Predicting the uniaxial compressive strength of cemented paste backfill from ultrasonic pulse velocity test

Yilmaz T., ERÇIKDI B.

NONDESTRUCTIVE TESTING AND EVALUATION, vol.31, no.3, pp.247-266, 2016 (SCI-Expanded) identifier identifier

  • Publication Type: Article / Article
  • Volume: 31 Issue: 3
  • Publication Date: 2016
  • Doi Number: 10.1080/10589759.2015.1111891
  • Journal Indexes: Science Citation Index Expanded (SCI-EXPANDED), Scopus
  • Page Numbers: pp.247-266
  • Keywords: Ultrasonic pulse velocity, uniaxial compressive strength, microstructure, cemented paste backfill, Student's t-test, F-test, P-WAVE VELOCITY, TAILINGS, CONCRETE, INDEX, ROCKS, SLAG
  • Karadeniz Technical University Affiliated: Yes


The aim of this study is to investigate the predictability of the uniaxial compressive strength (UCS) of cemented paste backfill (CPB) prepared from three different tailings (Tailings T1, Tailings T2 and Tailings T3) using ultrasonic pulse velocity (UPV) test. For this purpose, 180 CPB samples with diameter x height of 5 x 10cm (similar to NX size) prepared at different binder dosages and consistencies were subjected to the UPV and UCS tests at 7-56days of curing periods. The effects of binder dosage and consistency on the UPV and UCS properties of CPB samples were investigated and UCS values were correlated with the corresponding UPV data. Microstructural analyses were also performed on CPB samples in order to understand the effect of microstructure (i.e. total porosity) on the UPV data. The UPV and UCSs of CPB samples increased with increasing binder dosage and reducing the consistency irrespective of the tailings type and curing periods. Changes in the mixture properties observed to have a lesser extent on the UPV properties of CPB, while, their effect on the UCS of CPB was significant.

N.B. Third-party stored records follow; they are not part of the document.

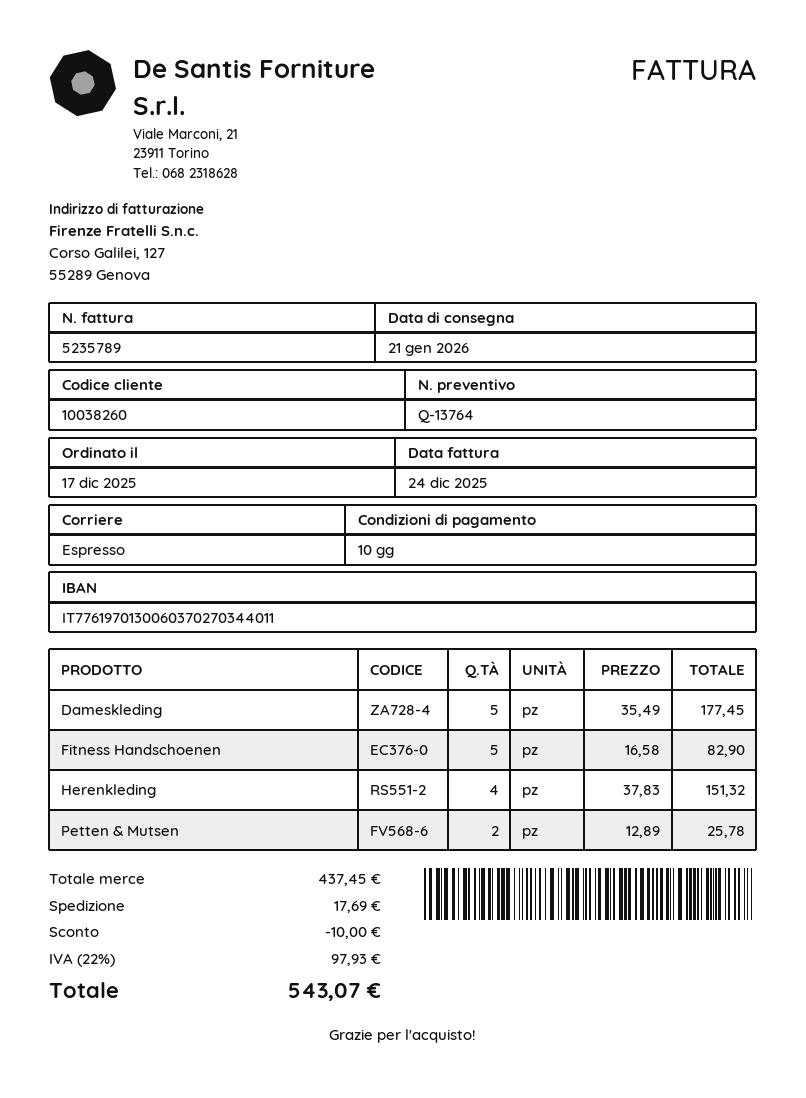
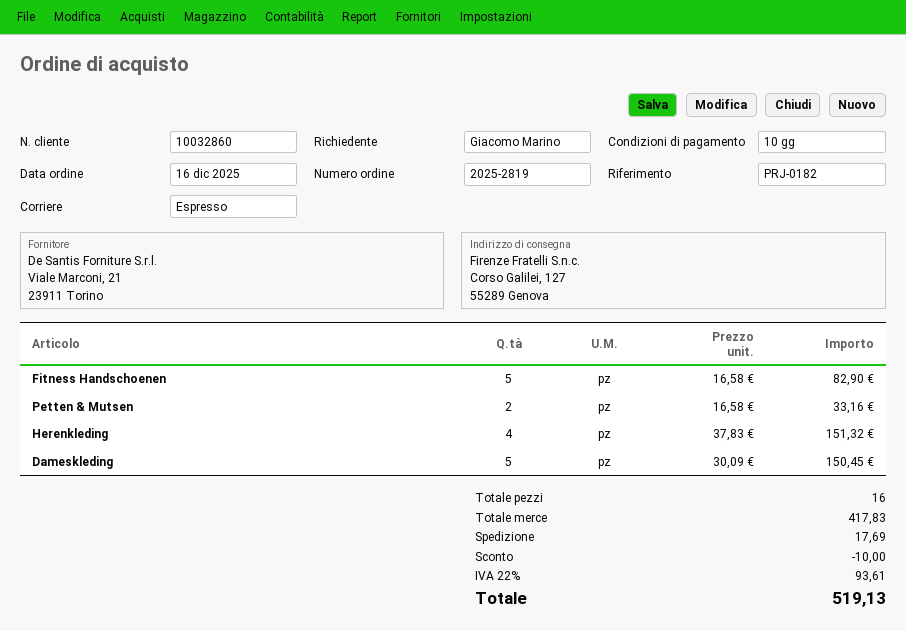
order date: 2025-12-17 -> 2025-12-16
customer number: 10038260 -> 10032860
Dameskleding: 5 x 35.49 = 177.45 -> 5 x 30.09 = 150.45
Petten & Mutsen: 2 x 12.89 = 25.78 -> 2 x 16.58 = 33.16
subtotal: 437.45 -> 417.83
tax: 22% = 97.93 -> 22% = 93.61
total: 543.07 -> 519.13

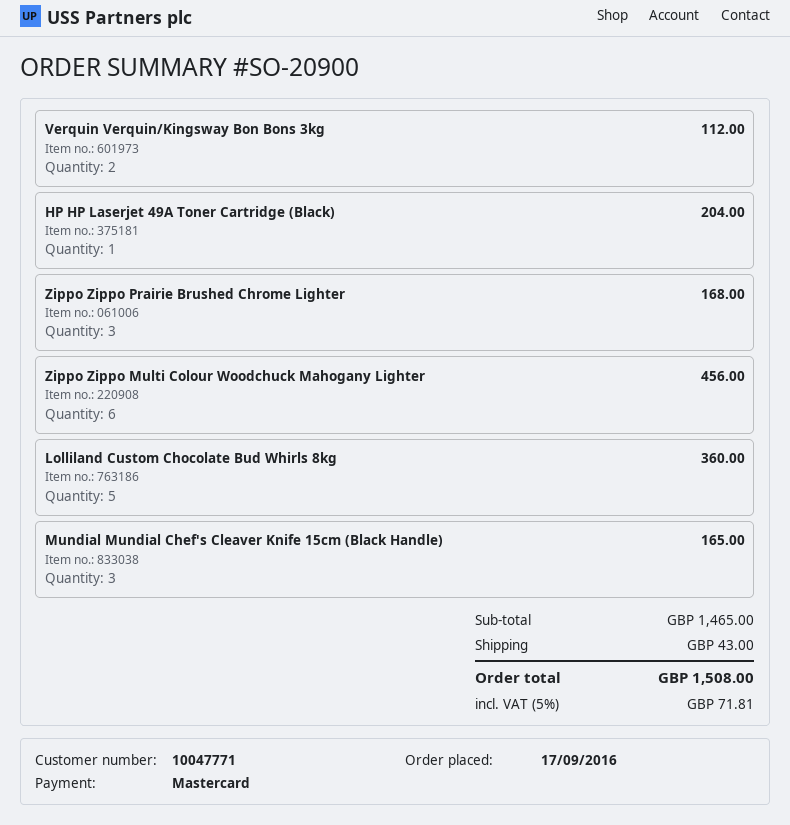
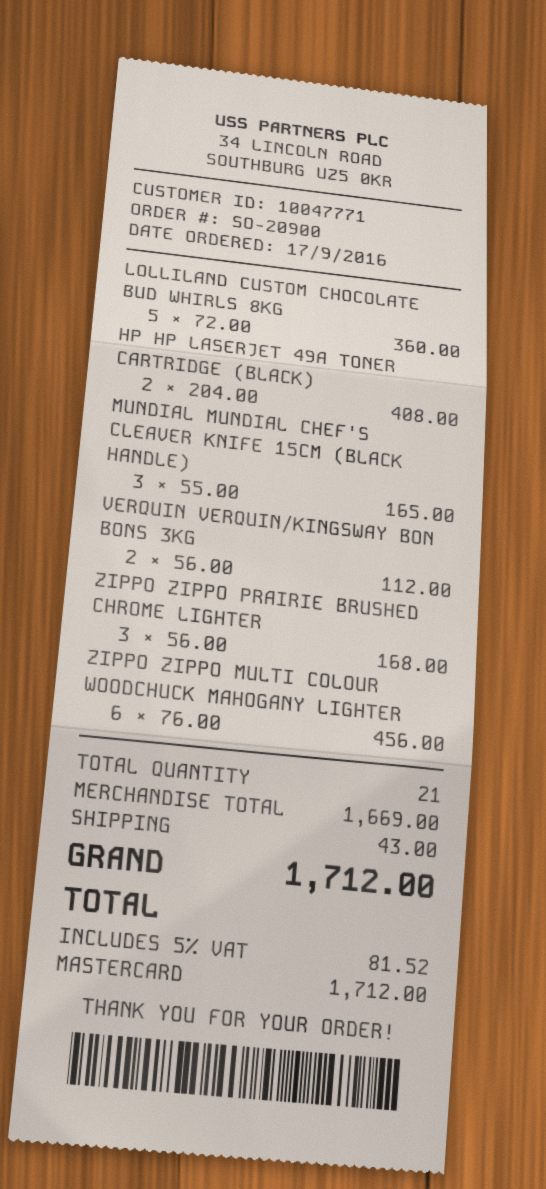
HP HP Laserjet 49A Toner Cartridge (Black): 1 for 204.00 -> 2 for 408.00
subtotal: 1465.00 -> 1669.00
tax: 5% = 71.81 -> 5% = 81.52
total: 1508.00 -> 1712.00

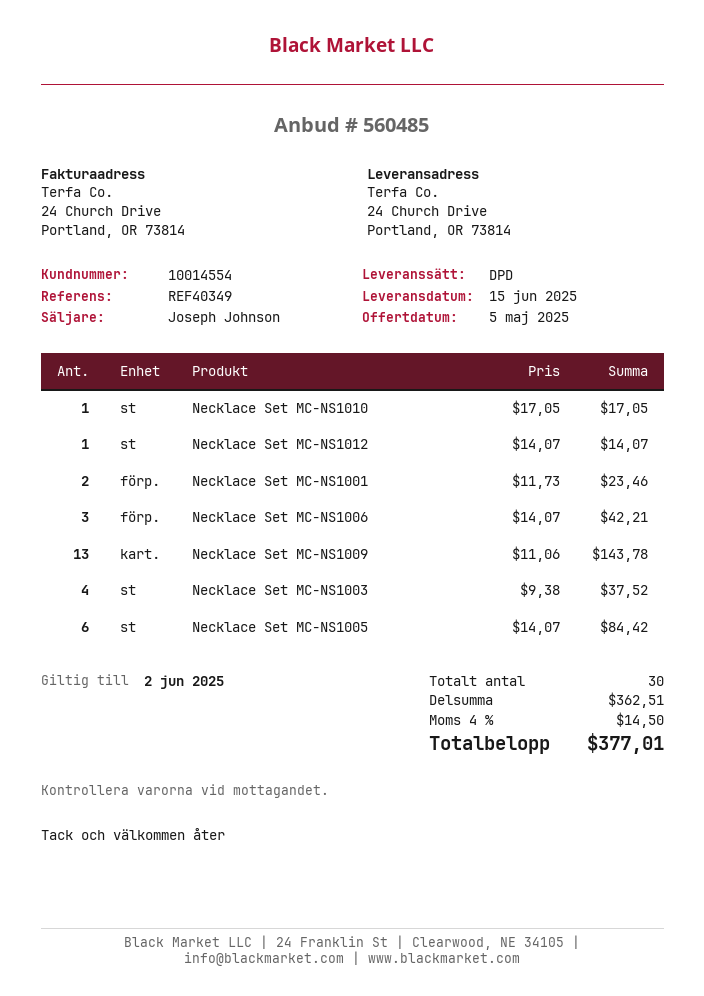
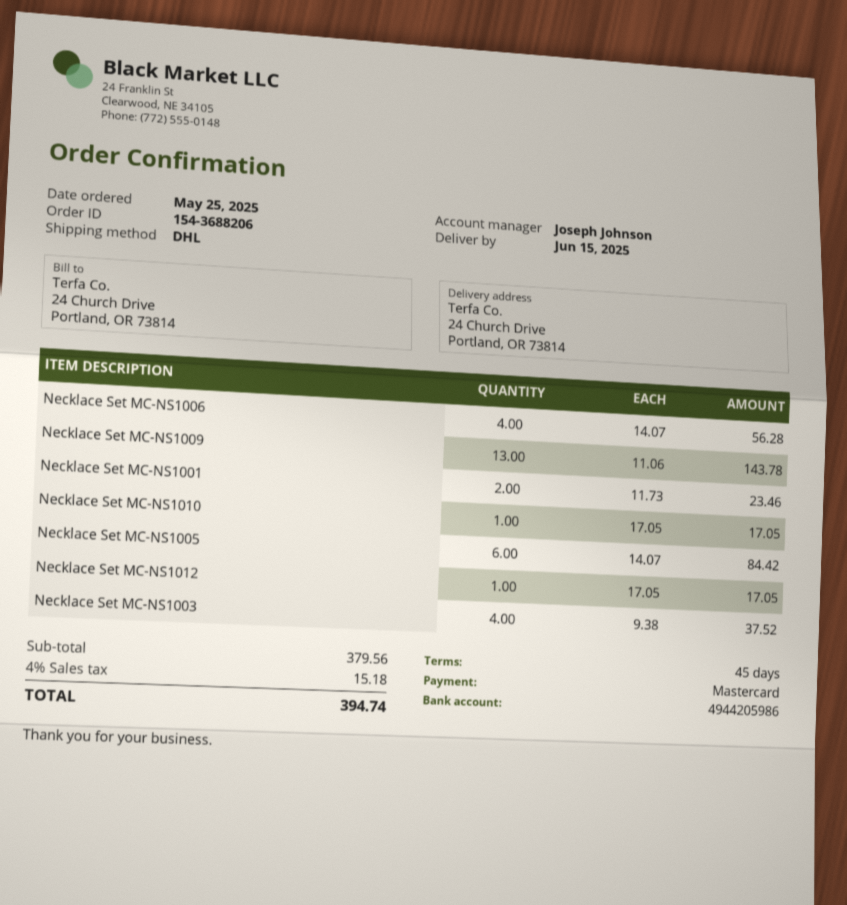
shipping method: DPD -> DHL
Necklace Set MC-NS1012: 1 x 14.07 = 14.07 -> 1 x 17.05 = 17.05
Necklace Set MC-NS1006: 3 x 14.07 = 42.21 -> 4 x 14.07 = 56.28
subtotal: 362.51 -> 379.56
tax: 4% = 14.50 -> 4% = 15.18
total: 377.01 -> 394.74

Empirical equations were produced for each mixture in order to predict the UCSs of CPB through UPV. The validity of the equations was also checked by t- and F-test. The results showed that a linear relation appeared to exist between the UPV and UCS with high correlation coefficients (r0.79) and all models were valid by statistical analysis. Mercury intrusion porosimetry (MIP) and scanning electron microscope (SEM) analyses have revealed that the UPV properties of CPB samples were highly associated with their respective microstructural properties (i.e. total porosity). The major output of this study is that UPV test can be effectively used for a preliminary prediction of the strength of CPB.